My wife and I independently had the same reaction to your “We’re number one, we’re number one!” column July 31. We wondered if you have actually lived anywhere else? We have lived in Mobile for 13 years and before that, in Boston for 28 years (also Philadelphia, Denver, Chicago and San Francisco).
Our daughter went to a public school in Massachusetts that was easily as diverse as the public schools here and diversity was far better tolerated, both in race and religion. However, a major difference is that Massachusetts and New England, in general, value education highly (and tax heavily for it – a price we were happy to pay).
We, as a family, also spent time camping by Maine lakes and traveling together. New England is easily as beautiful as Alabama; witness the splendor of the trees turning in the fall or the multiple pristine lakes in upstate New York, not to mention the Cape Cod seashore and Wellfleet Bay Wildlife Sanctuary.
We were not exposed to the same degree of poverty that you describe, although it certainly exists in New England.

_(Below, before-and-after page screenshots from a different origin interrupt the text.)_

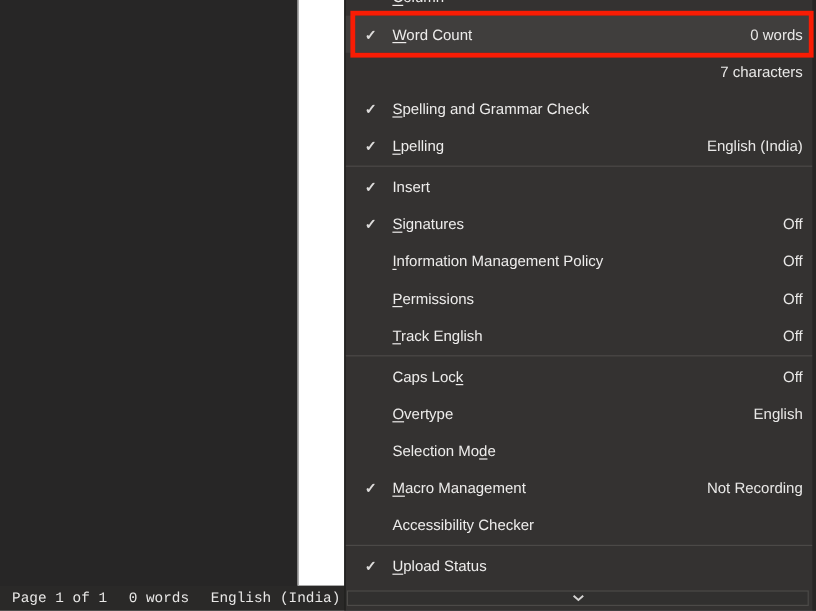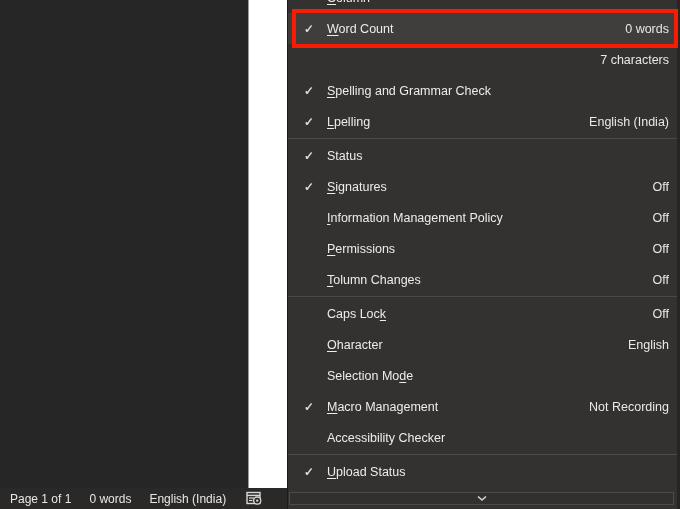--- a/index.html
+++ b/index.html
@@ -123,7 +123,7 @@
         <div class="menu-sep"></div>
         <div class="menu-row">
           <span class="check">✓</span>
-          <span class="label"><span>Status</span></span>
+          <span class="label"><span>Insert</span></span>
           <span class="value"></span>
         </div>
         <div class="menu-row">

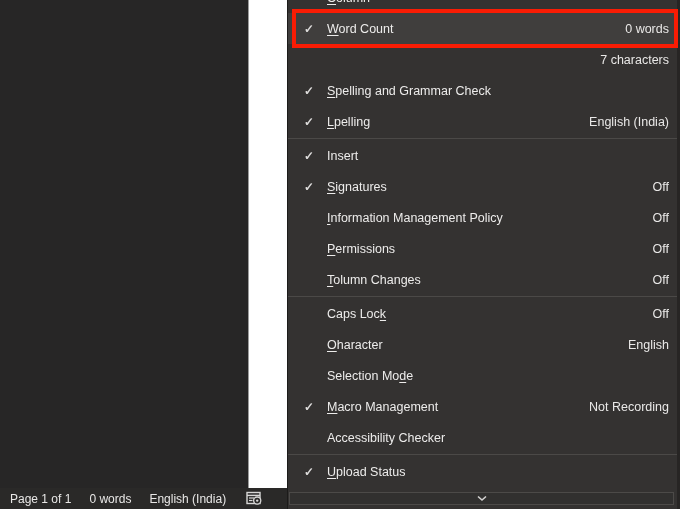--- a/index.html
+++ b/index.html
@@ -143,7 +143,7 @@
         </div>
         <div class="menu-row">
           <span class="check"></span>
-          <span class="label"><span class="u">T</span><span>olumn Changes</span></span>
+          <span class="label"><span class="u">T</span><span>rack English</span></span>
           <span class="value">Off</span>
         </div>
         <div class="menu-sep"></div>

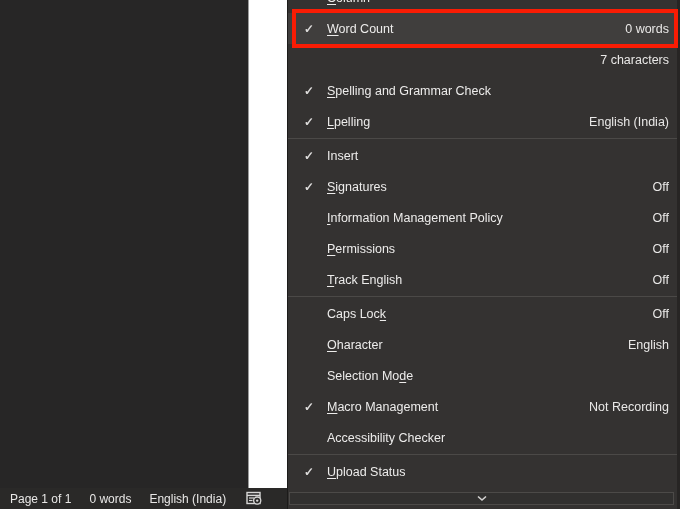--- a/index.html
+++ b/index.html
@@ -154,7 +154,7 @@
         </div>
         <div class="menu-row">
           <span class="check"></span>
-          <span class="label"><span class="u">O</span><span>haracter</span></span>
+          <span class="label"><span class="u">O</span><span>vertype</span></span>
           <span class="value">English</span>
         </div>
         <div class="menu-row">

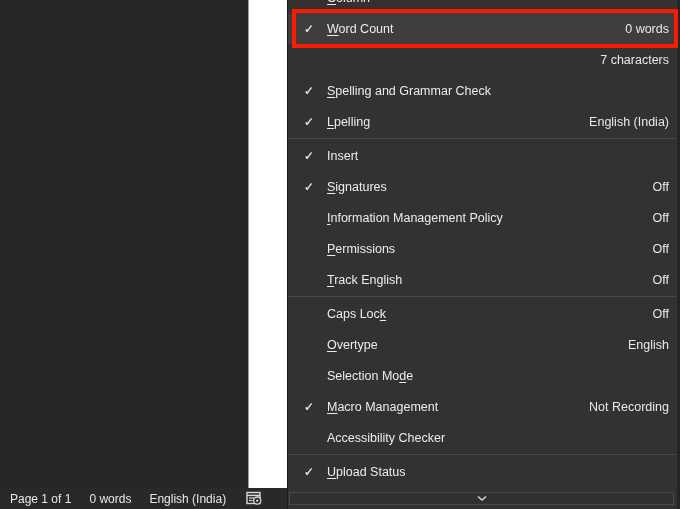--- a/index.html
+++ b/index.html
@@ -19,7 +19,7 @@
     padding-left: 10px; z-index: 1;
     color: #e8e7e6; font-size: 12px; white-space: nowrap;
   }
-  .status-bar .seg { cursor: default; }
+  .status-bar .seg { cursor: default; font-family: Liberation Mono, monospace; }
   .macro-icon { display: inline-flex; align-items: center; margin-left: 2px; }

Nonetheless, healthcare is nearly universal in Massachusetts, and it shows in the health of its citizens, whereas if you live in poverty in Alabama, access to healthcare and vital medications are not only dismal (another near last achievement), but lack of access is in some cases lethal.
If you have found much religious diversity here, outside of variants of Christianity, or tolerance for different beliefs and value systems, it has certainly eluded us.
In short, I would match my family’s experiences with those you describe, albeit they differ in some ways, but New England upholds and supports both its values and the wellbeing of its citizens in vital areas where Alabama’s lack is shameful.
I love your paper and normally enjoy your column; this column was no exception, but I think we need to spend more time trying to emerge from being nearly the worst in everything except football and I hope your future columns will focus on these issues.